In Montgomery et al. (2020), they used a community-level effect size by averaging 10 species’ effect size. I try to do the same, using data in 2009-2013.
p_diff_baseline_old <- plot_diff_background(dat_phenophase_diff_summ, year_range = "old", pool_sp = T)
Figure 4: Relationship between phenology in ambient plot and average effect of warming treatment on budbreak time, using data from 2009-2013.
- Effect of warming is stronger in early years compared to late years.
- Relationship only marginally significant, probably because phenology im ambient plot is not a perfect proxy for temperature.
- Effect of 3.4°C warming was roughly twice of that of 1.7°C.
I extend the same analysis to 2009-2020.
p_diff_baseline_full <- plot_diff_background(dat_phenophase_diff_summ, year_range = "full", pool_sp = T)
Figure 5: Relationship between phenology in ambient plot and average effect of warming treatment on budbreak time, using data from 2009-2020.
- Relationship still holds qualitatively.
- Less significant probably because in the first five years, there were some extremely early or late years, but later on we saw some intermediate years, with large variations in treatment effect.
I’m not too sure if pooling all species is fair, so I look at the relationship by species.

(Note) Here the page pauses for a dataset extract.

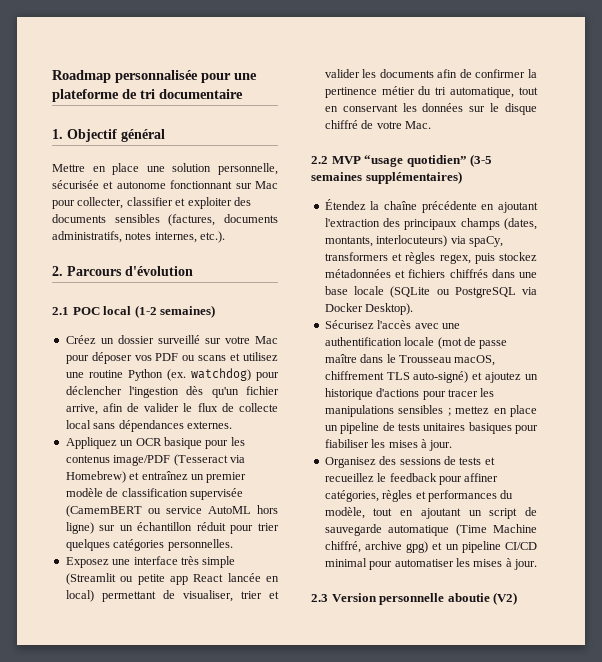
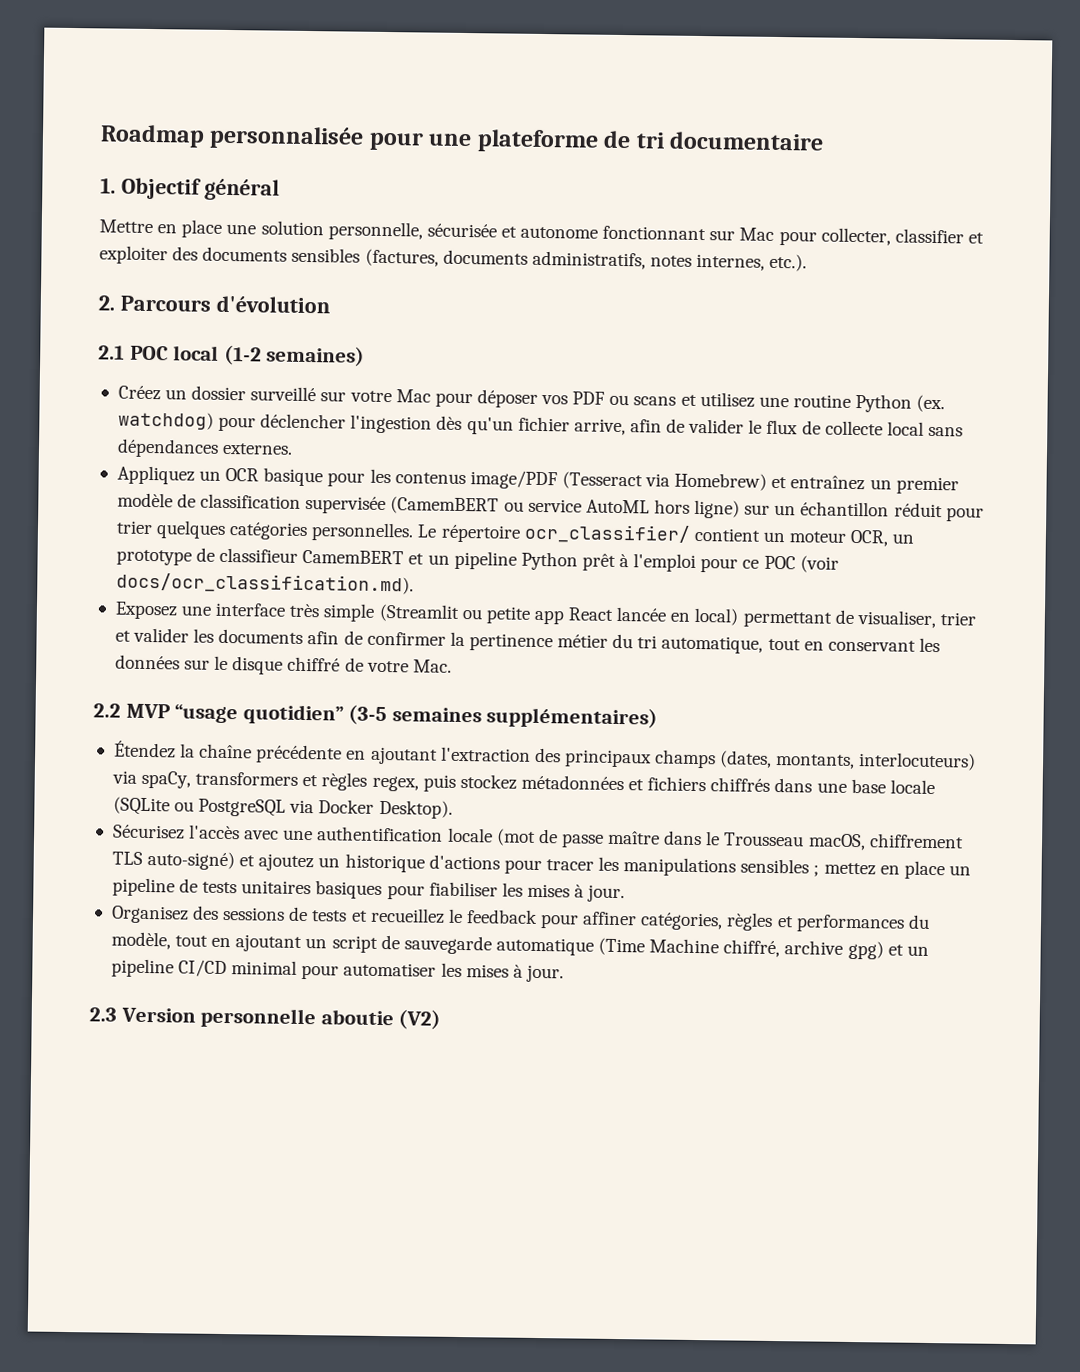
+ Le répertoire ocr_classifier/ contient un moteur OCR, un prototype de classifieur CamemBERT et un pipeline Python prêt à l'emploi pour ce POC (voir docs/ocr_classification.md).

p_diff_baseline_nopool <- plot_diff_background(dat_phenophase_diff_summ, year_range = "old", pool_sp = F)
Figure 6: Relationship between phenology in ambient plot and species-specific effect of warming treatment on budbreak time, using data from 2009-2013.
- The relationship between block-level effect and baseline may have been driven by some species such as red maple, white spruce, and red oak.
- Some species such as trembling aspen and white pine showed the opposite relationship.